In early 1942, Ozols joined the Nazi Security Service and was sent to the specialist mass-killing training school at Fürstenberg which was associated with the Ravensbrück concentration camp. Ozols graduated in June 1942 with first class honours. In July, Ozols was deployed to Minsk in Nazi-controlled Belarus where he was made a member of Himmler's SS and given the rank of lieutenant in charge of the 1st company in the 4th battalion of the Latvian Security Service.

Ozols' battalion took part in the mass-killings of Jews and captured partisans sent to Minsk from Russia, other parts of Eastern Europe and also Western Europe. Throughout 1942 and 1943, Ozols actively assisted in the organisation of extermination sites such as Maly Trostenets near Minsk where up to 15,000 people were killed on a weekly basis. His unit was also involved in the burning of local villages and the liquidation of the Minsk ghetto.

On 20 July 1944 Ozols achieved the rank of Obersturmführer (First Lieutenant) and was awarded the Kriegsverdienstkreuz, 2nd class.

==Life in Australia==
In spring 1945, Ozols fled Riga by sea just ahead of the advancing Soviet forces, landing in West Germany, and spent the next several years in various D.P. (Displaced Persons) camps across Germany. Under the Menzies government, Ozols was allowed to emigrate to Australia, arriving in Melbourne on board the migrant ship Mozzafari in 1949. He obtained Australian citizenship in 1956.

Together with other former Nazis of the Latvian SS who had escaped to Australia (such as Konrads Kalejs), Ozols helped form the Australian branch of the Latvian Relief Society. Otherwise known as the Daugavas Vanagi (Hawks of Daugava), this branch eventually consisted of around 1,200 members which gave support to keeping their fascist traditions alive.

Apart from becoming a state and national chess champion, Ozols together his wife Erika, lived an unassuming life. He was first named in war criminal investigations in 1963 and was the subject of an Australian government report into war crimes in 1986. The director of the National Crime Authority recommended charges of genocide against Ozols, however the case failed to proceed and was dropped in 1995 due to an apparent lack of funds to continue the investigation. In 2000, Latvian authorities wished to investigate the possible extradition of Ozols to Latvia for war crimes but this never eventuated due to Ozols's ill health and consequent death.

==Chess career==
Ozols represented Latvia on eighth board (+7 −1 =7) in the unofficial Chess Olympiad, at Munich 1936, where he won the individual bronze medal. He also played on fourth board (+2 −5 =3) in the 7th Olympiad at Stockholm 1937.

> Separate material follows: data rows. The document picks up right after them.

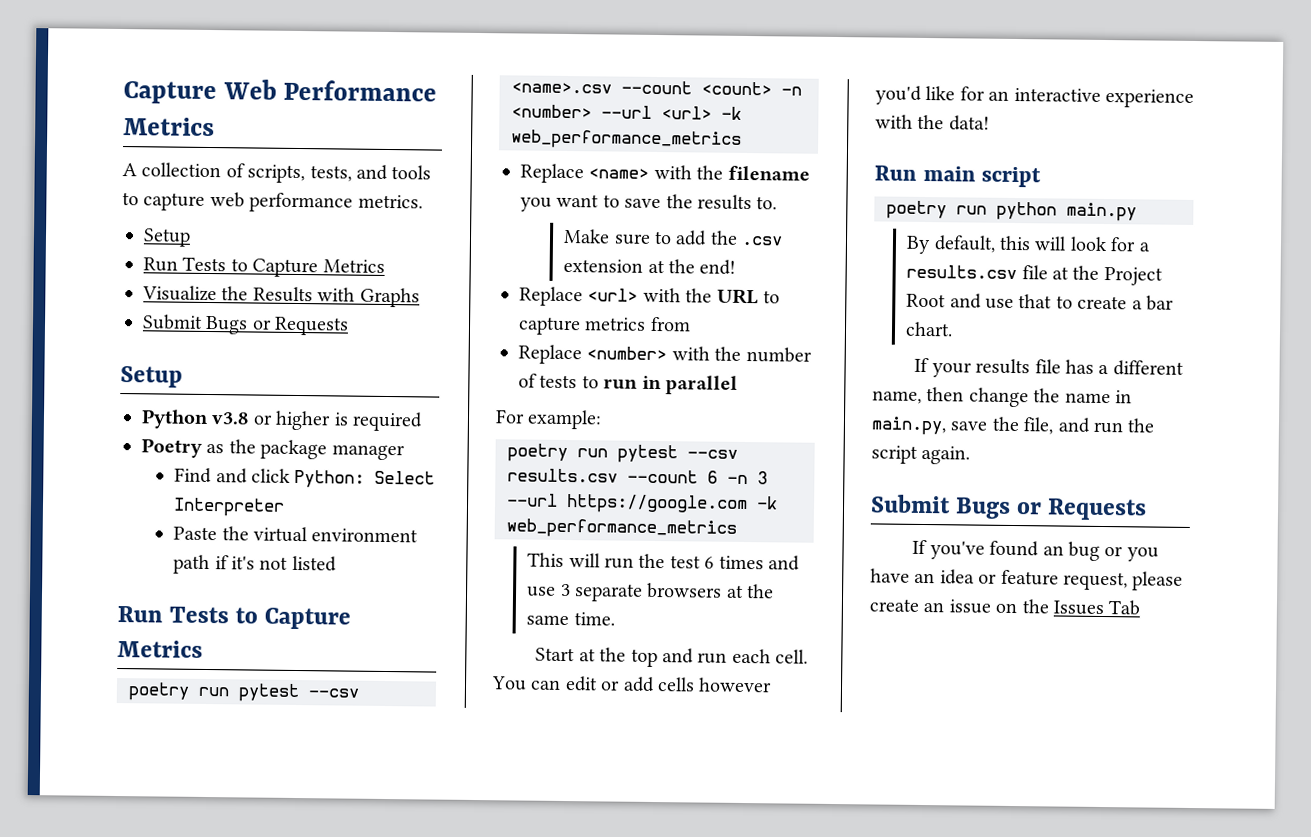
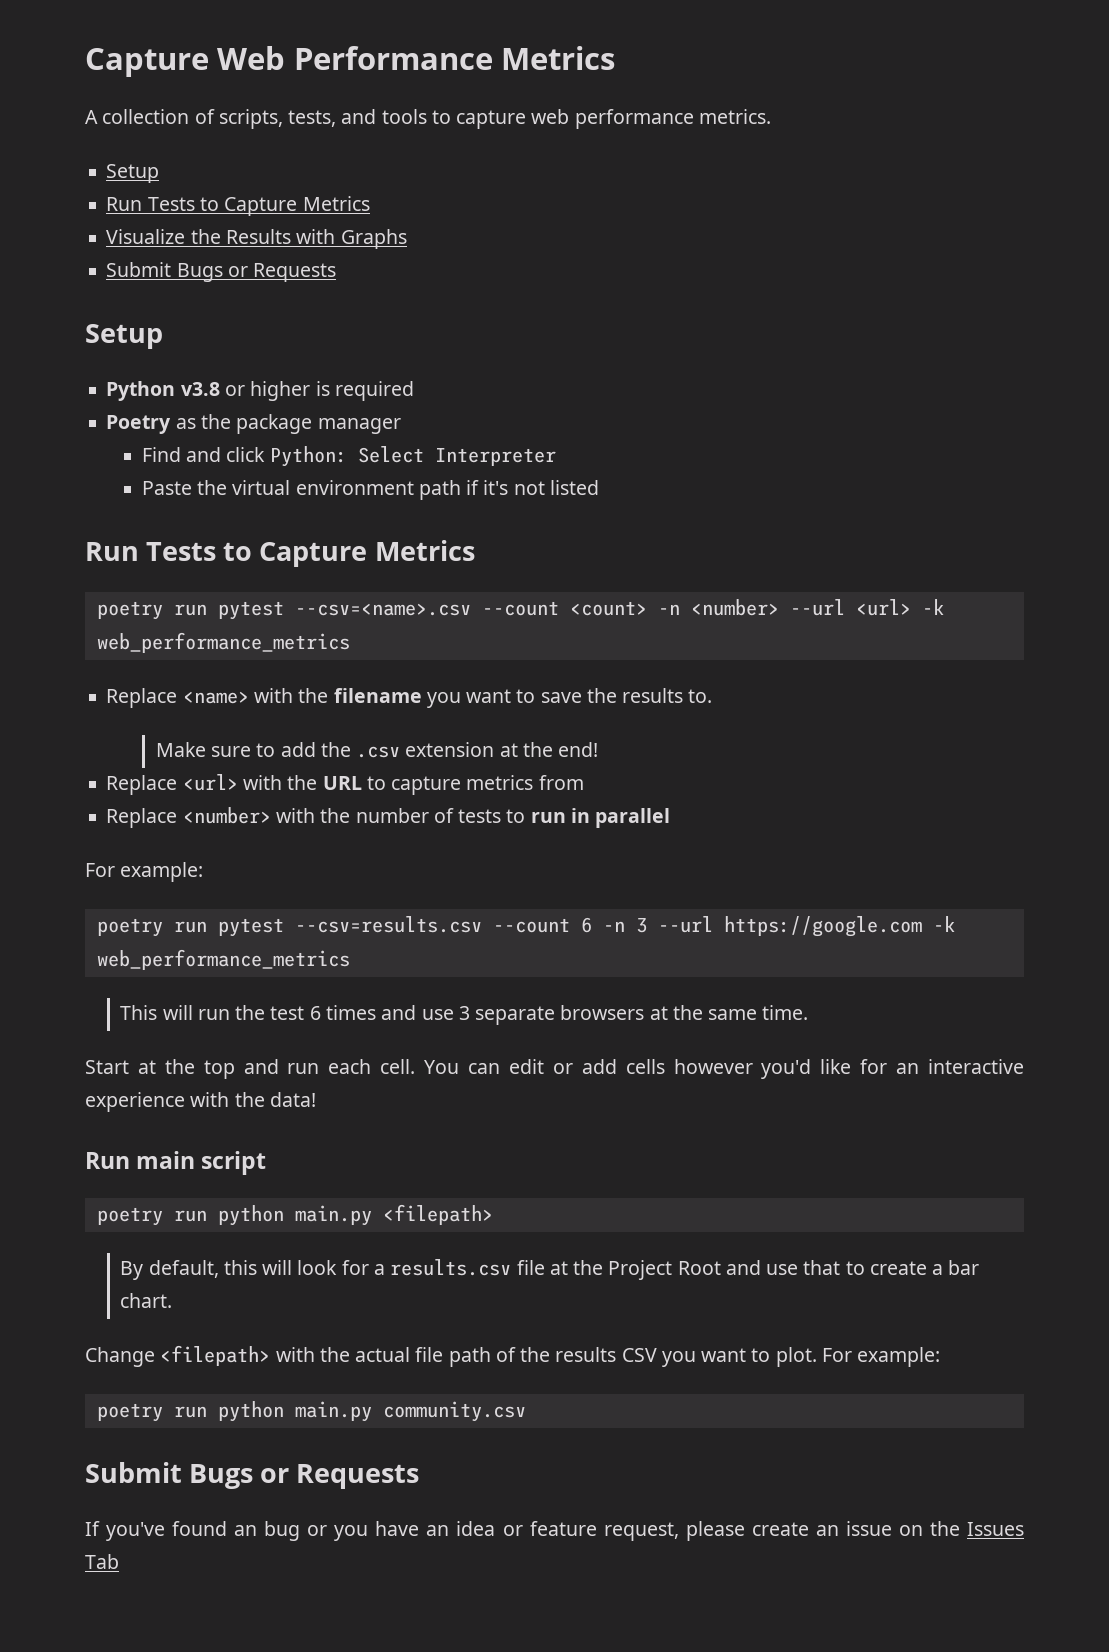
[308,688,359,698] [511,82,612,94] --csv <name>.csv -> [294,603,471,616] --csv=<name>.csv
[687,449,738,459] [507,468,618,483] --csv results.csv -> [294,916,482,933] --csv=results.csv
(1137, 212) none -> [382,1204,493,1225] <filepath>
[914,357,1184,378] [872,387,1132,408] [871,416,1156,436] [871,445,971,465] If your results file has a different name, then change the name in main.py, save the file, and run the script again. -> [85,1345,941,1367] [96,1401,526,1422] Change <filepath> with the actual file path of the results CSV you want to plot. For example: // poetry run python main.py community.csv

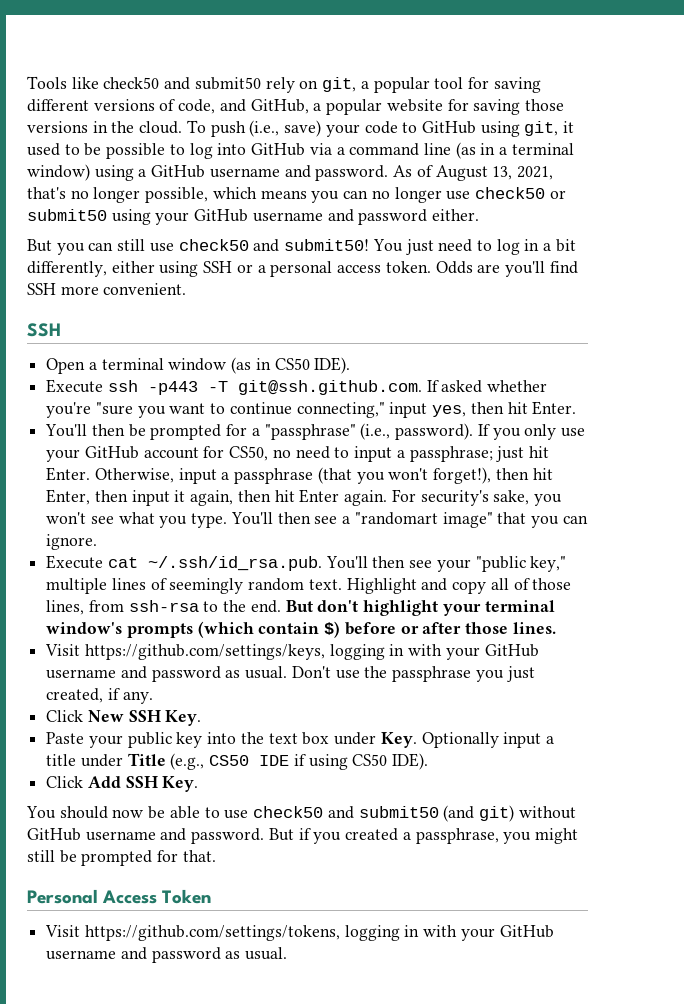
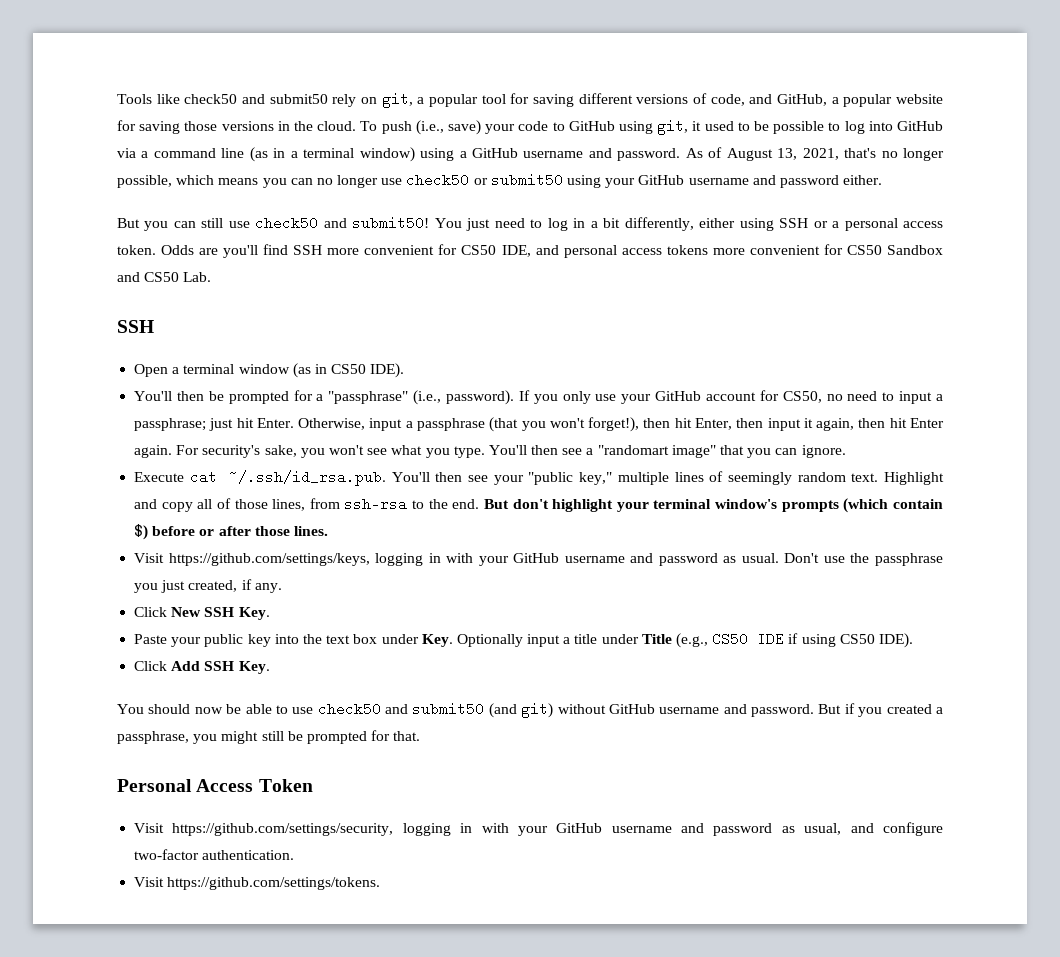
[103,283,187,295] convenient. -> [364,244,943,258] [117,272,212,282] convenient for CS50 IDE, and personal access tokens more convenient for CS50 Sandbox and CS50 Lab.
[46,379,548,395] [46,401,577,418] // Execute ssh -p443 -T git@ssh.github.com. If asked whether you're "sure you want to continue connecting," input yes, then hit Enter. -> (405, 370) none
[84,925,554,941] [46,947,288,963] https://github.com/settings/tokens, logging in with your GitHub username and password as usual. -> [172,822,944,836] [134,849,295,860] [134,877,381,890] https://github.com/settings/security, logging in with your GitHub username and password as usual, and configure two-factor authentication. // Visit https://github.com/settings/tokens.

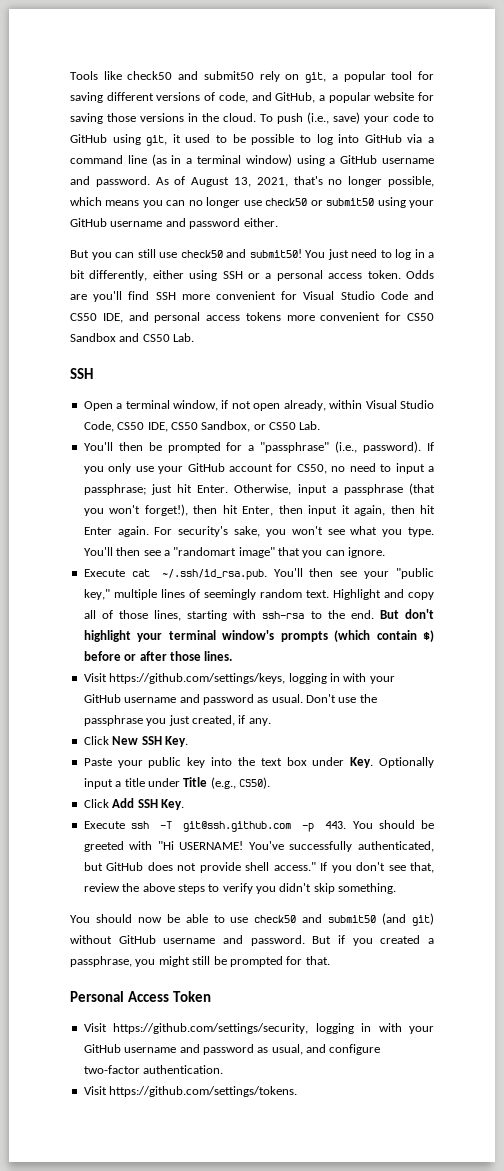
(458, 249) none -> [303,291,434,300] Visual Studio Code and
[238,363,405,378] window (as in CS50 IDE). -> [173,400,435,411] [83,421,321,432] window, if not open already, within Visual Studio Code, CS50 IDE, CS50 Sandbox, or CS50 Lab.
[309,498,340,509] from -> [187,610,257,621] starting with
[712,632,913,648] [134,661,270,674] CS50 IDE if using CS50 IDE). // Click Add SSH Key. -> [239,777,270,789] [83,798,184,810] [83,820,435,832] [83,841,434,852] [83,862,435,873] [83,883,397,894] CS50). // Click Add SSH Key. // Execute ssh -T git@ssh.github.com -p 443. You should be greeted with "Hi USERNAME! You've successfully authenticated, but GitHub does not provide shell access." If you don't see that, review the above steps to verify you didn't skip something.

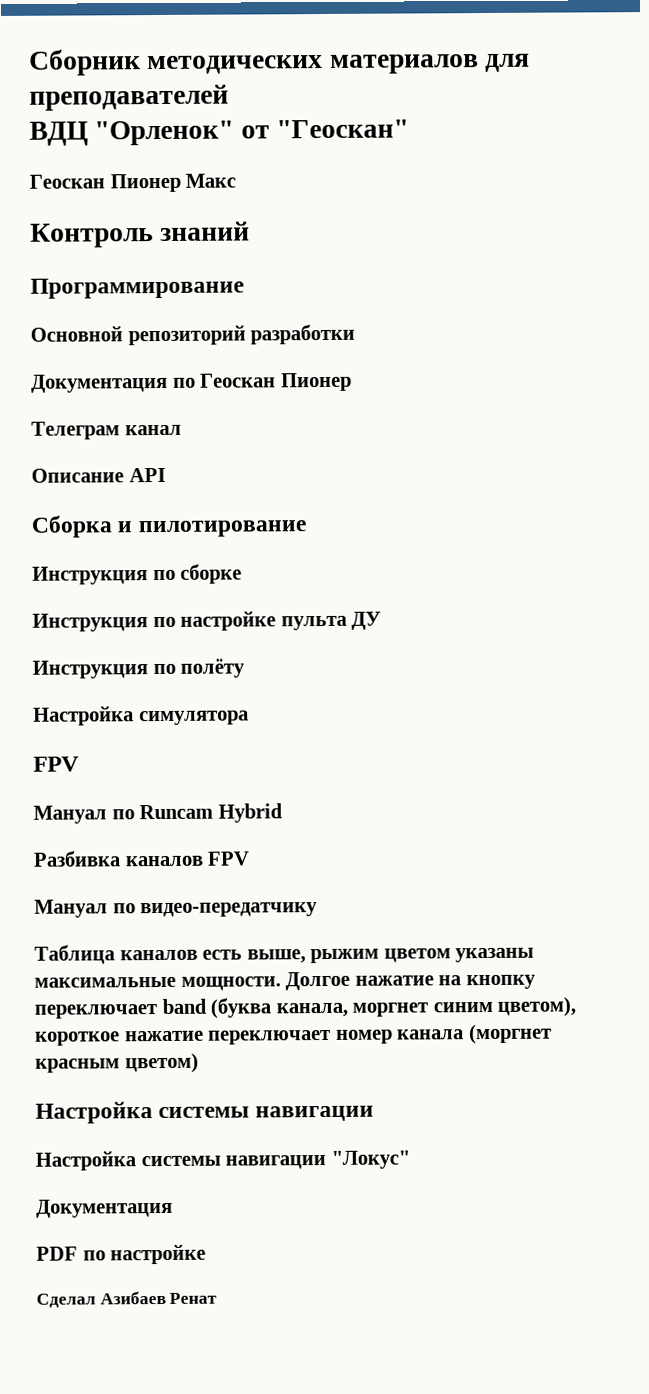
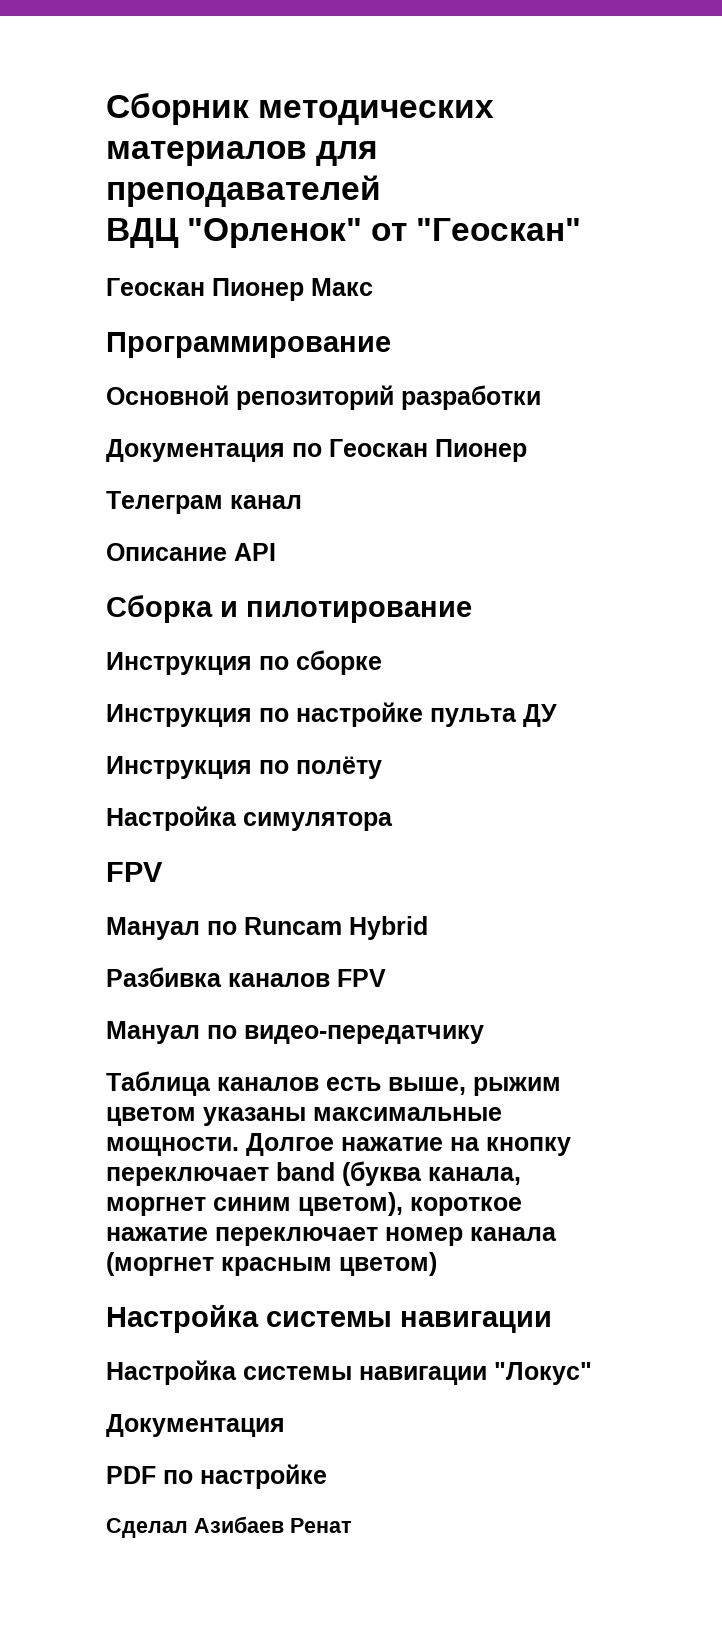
[30,221,251,248] // Контроль знаний -> (373, 287) none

In 1937, he tied for 17-18th in Ķemeri. The event was won by three players: Salo Flohr, Vladimirs Petrovs and Samuel Reshevsky. In 1939, he took 16th in Ķemeri-Riga (Flohr won). In 1941, he took 8th in Riga (1st Latvian SSR-ch, Alexandrs Koblencs won). In 1944, he won the Riga championship. Like other members of the Latvian SS, he played in a number of small international events while in Displaced Persons camps, including The Matisons Memorial Tourney in Hanau (near Frankfurt) in 1947, which was won by his fellow Latvian Lūcijs Endzelīns, ahead of Elmārs Zemgalis, Efim Bogoljubow and Hönlinger. Ozols was equal fifth.

After immigrating to Australia in 1949, Ozols won the Victorian Championship nine times. He jointly won the Australian Championship in 1956 and became an International Master of Correspondence Chess in 1972.

==Death==
Ozols died in Melbourne on 26 March 2001. He is buried at the Latvian Lutheran Garden, Niche 12, in the Fawkner Memorial Park.